* **Required action**
Every line of the listing belongs in your answer exactly as written; the images do not.
<<<<
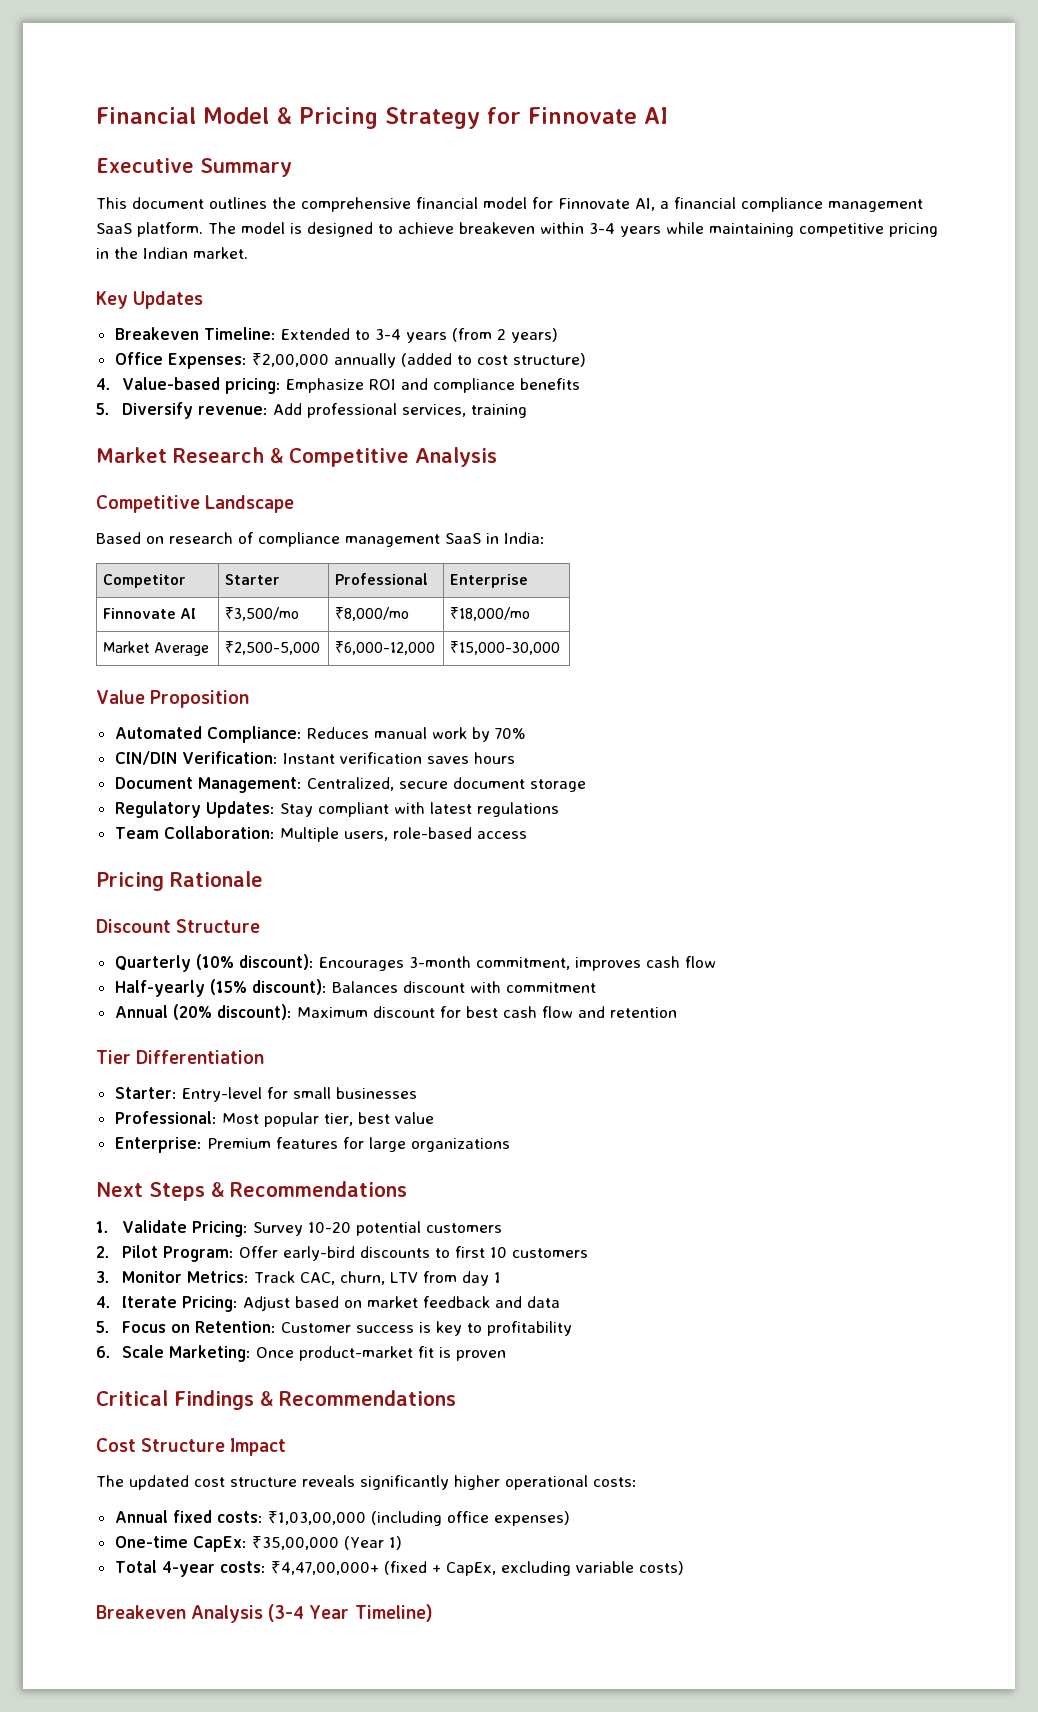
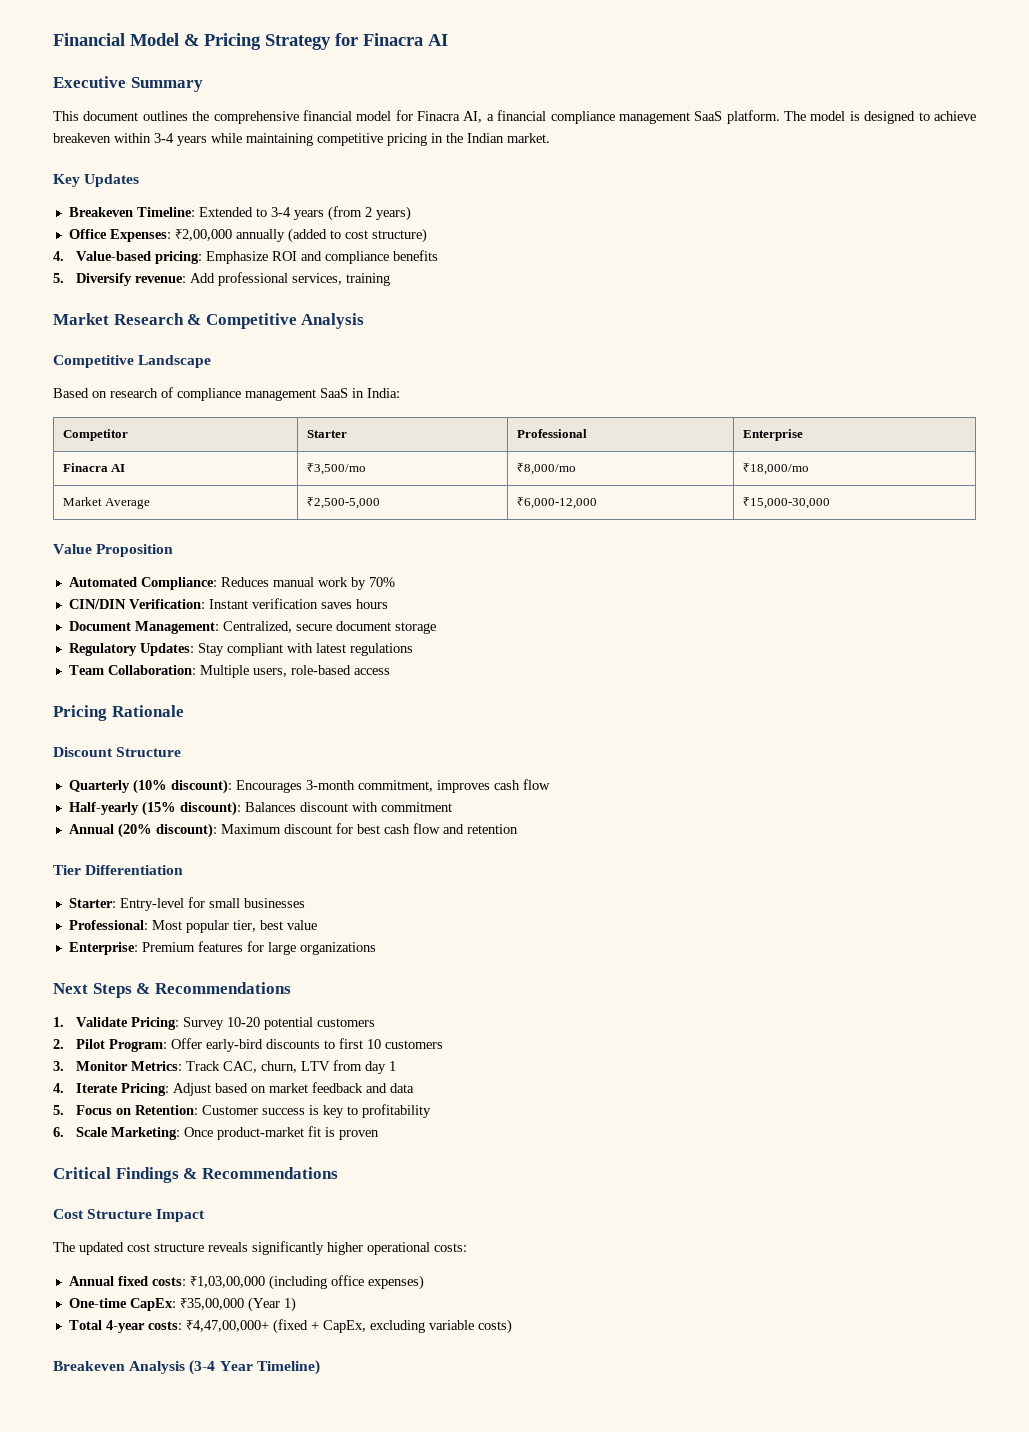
- Financial Model & Pricing Strategy for Finnovate AI
+ Financial Model & Pricing Strategy for Finacra AI
- This document outlines the comprehensive financial model for Finnovate AI, a financial compliance management SaaS platform.
+ This document outlines the comprehensive financial model for Finacra AI, a financial compliance management SaaS platform.
- Finnovate AI | ₹3,500/mo | ₹8,000/mo | ₹18,000/mo
+ Finacra AI | ₹3,500/mo | ₹8,000/mo | ₹18,000/mo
>>>>
* **Reply to the exercise**
- Financial Model & Pricing Strategy for Finnovate AI
+ Financial Model & Pricing Strategy for Finacra AI
- This document outlines the comprehensive financial model for Finnovate AI, a financial compliance management SaaS platform.
+ This document outlines the comprehensive financial model for Finacra AI, a financial compliance management SaaS platform.
- Finnovate AI | ₹3,500/mo | ₹8,000/mo | ₹18,000/mo
+ Finacra AI | ₹3,500/mo | ₹8,000/mo | ₹18,000/mo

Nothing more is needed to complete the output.